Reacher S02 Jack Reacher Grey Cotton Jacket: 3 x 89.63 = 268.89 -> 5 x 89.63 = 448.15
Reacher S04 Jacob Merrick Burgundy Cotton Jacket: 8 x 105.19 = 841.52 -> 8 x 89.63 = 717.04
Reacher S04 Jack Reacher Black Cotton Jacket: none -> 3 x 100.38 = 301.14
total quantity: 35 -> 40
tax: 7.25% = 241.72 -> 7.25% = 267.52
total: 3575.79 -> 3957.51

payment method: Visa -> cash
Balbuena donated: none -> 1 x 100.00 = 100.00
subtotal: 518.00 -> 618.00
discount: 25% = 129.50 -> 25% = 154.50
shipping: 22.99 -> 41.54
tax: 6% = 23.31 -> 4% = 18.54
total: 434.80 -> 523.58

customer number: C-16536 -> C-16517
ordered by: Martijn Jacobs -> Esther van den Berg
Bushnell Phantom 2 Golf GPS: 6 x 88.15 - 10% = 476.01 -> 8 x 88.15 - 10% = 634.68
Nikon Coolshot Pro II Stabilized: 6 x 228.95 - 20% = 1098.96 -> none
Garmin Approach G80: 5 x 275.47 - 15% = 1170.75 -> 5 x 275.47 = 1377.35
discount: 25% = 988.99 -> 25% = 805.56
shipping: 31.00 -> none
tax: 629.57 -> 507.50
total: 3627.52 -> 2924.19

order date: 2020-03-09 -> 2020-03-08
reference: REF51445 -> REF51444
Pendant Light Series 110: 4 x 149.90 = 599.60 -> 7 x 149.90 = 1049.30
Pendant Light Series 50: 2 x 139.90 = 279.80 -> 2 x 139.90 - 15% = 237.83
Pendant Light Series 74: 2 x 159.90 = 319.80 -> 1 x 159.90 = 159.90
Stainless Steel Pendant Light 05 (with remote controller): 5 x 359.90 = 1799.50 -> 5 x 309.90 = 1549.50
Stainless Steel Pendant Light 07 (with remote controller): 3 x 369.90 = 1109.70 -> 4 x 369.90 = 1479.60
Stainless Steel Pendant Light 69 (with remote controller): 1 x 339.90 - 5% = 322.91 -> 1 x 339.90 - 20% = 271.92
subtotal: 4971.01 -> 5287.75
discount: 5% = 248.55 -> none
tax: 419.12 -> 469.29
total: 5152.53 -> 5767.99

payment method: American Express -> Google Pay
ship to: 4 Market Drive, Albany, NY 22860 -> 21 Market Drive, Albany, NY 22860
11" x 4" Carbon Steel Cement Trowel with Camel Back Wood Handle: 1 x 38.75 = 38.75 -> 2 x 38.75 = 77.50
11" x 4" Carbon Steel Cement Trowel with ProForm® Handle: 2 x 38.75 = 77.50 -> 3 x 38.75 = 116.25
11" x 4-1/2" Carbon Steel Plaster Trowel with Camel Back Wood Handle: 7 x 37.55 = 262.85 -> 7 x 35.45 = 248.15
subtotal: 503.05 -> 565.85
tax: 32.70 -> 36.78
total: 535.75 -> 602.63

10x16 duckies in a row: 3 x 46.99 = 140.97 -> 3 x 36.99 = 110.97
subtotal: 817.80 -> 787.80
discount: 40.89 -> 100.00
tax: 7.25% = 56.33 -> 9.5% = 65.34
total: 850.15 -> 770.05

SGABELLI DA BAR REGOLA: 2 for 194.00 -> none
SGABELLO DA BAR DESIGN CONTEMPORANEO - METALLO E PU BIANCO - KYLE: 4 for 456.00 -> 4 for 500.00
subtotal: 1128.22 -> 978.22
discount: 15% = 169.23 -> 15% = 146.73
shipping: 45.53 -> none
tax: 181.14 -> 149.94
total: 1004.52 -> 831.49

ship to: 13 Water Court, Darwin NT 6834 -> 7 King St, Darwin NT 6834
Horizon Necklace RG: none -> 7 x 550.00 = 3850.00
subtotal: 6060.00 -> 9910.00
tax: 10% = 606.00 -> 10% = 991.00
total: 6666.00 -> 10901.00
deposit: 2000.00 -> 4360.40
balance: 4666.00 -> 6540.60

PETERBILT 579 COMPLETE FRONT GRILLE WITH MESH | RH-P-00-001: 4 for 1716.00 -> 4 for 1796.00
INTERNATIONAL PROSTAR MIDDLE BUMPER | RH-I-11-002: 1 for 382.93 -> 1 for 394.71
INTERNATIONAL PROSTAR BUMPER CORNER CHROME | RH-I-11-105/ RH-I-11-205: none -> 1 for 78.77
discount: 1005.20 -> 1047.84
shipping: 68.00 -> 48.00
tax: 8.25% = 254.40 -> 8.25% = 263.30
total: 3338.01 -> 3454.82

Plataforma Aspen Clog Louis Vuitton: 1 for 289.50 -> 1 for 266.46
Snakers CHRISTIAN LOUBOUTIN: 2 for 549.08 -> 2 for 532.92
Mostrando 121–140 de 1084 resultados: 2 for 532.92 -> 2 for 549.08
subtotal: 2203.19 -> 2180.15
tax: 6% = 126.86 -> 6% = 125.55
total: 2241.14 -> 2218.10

**EXERCISE**
When you reach the line containing "tax: 6% = 23.31 -> 4% = 18.54" in the data above, start copying exactly, and stop after the line containing "subtotal: 1128.22 -> 978.22".

**RESPONSE FOR THIS EXERCISE**
tax: 6% = 23.31 -> 4% = 18.54
total: 434.80 -> 523.58

customer number: C-16536 -> C-16517
ordered by: Martijn Jacobs -> Esther van den Berg
Bushnell Phantom 2 Golf GPS: 6 x 88.15 - 10% = 476.01 -> 8 x 88.15 - 10% = 634.68
Nikon Coolshot Pro II Stabilized: 6 x 228.95 - 20% = 1098.96 -> none
Garmin Approach G80: 5 x 275.47 - 15% = 1170.75 -> 5 x 275.47 = 1377.35
discount: 25% = 988.99 -> 25% = 805.56
shipping: 31.00 -> none
tax: 629.57 -> 507.50
total: 3627.52 -> 2924.19

order date: 2020-03-09 -> 2020-03-08
reference: REF51445 -> REF51444
Pendant Light Series 110: 4 x 149.90 = 599.60 -> 7 x 149.90 = 1049.30
Pendant Light Series 50: 2 x 139.90 = 279.80 -> 2 x 139.90 - 15% = 237.83
Pendant Light Series 74: 2 x 159.90 = 319.80 -> 1 x 159.90 = 159.90
Stainless Steel Pendant Light 05 (with remote controller): 5 x 359.90 = 1799.50 -> 5 x 309.90 = 1549.50
Stainless Steel Pendant Light 07 (with remote controller): 3 x 369.90 = 1109.70 -> 4 x 369.90 = 1479.60
Stainless Steel Pendant Light 69 (with remote controller): 1 x 339.90 - 5% = 322.91 -> 1 x 339.90 - 20% = 271.92
subtotal: 4971.01 -> 5287.75
discount: 5% = 248.55 -> none
tax: 419.12 -> 469.29
total: 5152.53 -> 5767.99

payment method: American Express -> Google Pay
ship to: 4 Market Drive, Albany, NY 22860 -> 21 Market Drive, Albany, NY 22860
11" x 4" Carbon Steel Cement Trowel with Camel Back Wood Handle: 1 x 38.75 = 38.75 -> 2 x 38.75 = 77.50
11" x 4" Carbon Steel Cement Trowel with ProForm® Handle: 2 x 38.75 = 77.50 -> 3 x 38.75 = 116.25
11" x 4-1/2" Carbon Steel Plaster Trowel with Camel Back Wood Handle: 7 x 37.55 = 262.85 -> 7 x 35.45 = 248.15
subtotal: 503.05 -> 565.85
tax: 32.70 -> 36.78
total: 535.75 -> 602.63

10x16 duckies in a row: 3 x 46.99 = 140.97 -> 3 x 36.99 = 110.97
subtotal: 817.80 -> 787.80
discount: 40.89 -> 100.00
tax: 7.25% = 56.33 -> 9.5% = 65.34
total: 850.15 -> 770.05

SGABELLI DA BAR REGOLA: 2 for 194.00 -> none
SGABELLO DA BAR DESIGN CONTEMPORANEO - METALLO E PU BIANCO - KYLE: 4 for 456.00 -> 4 for 500.00
subtotal: 1128.22 -> 978.22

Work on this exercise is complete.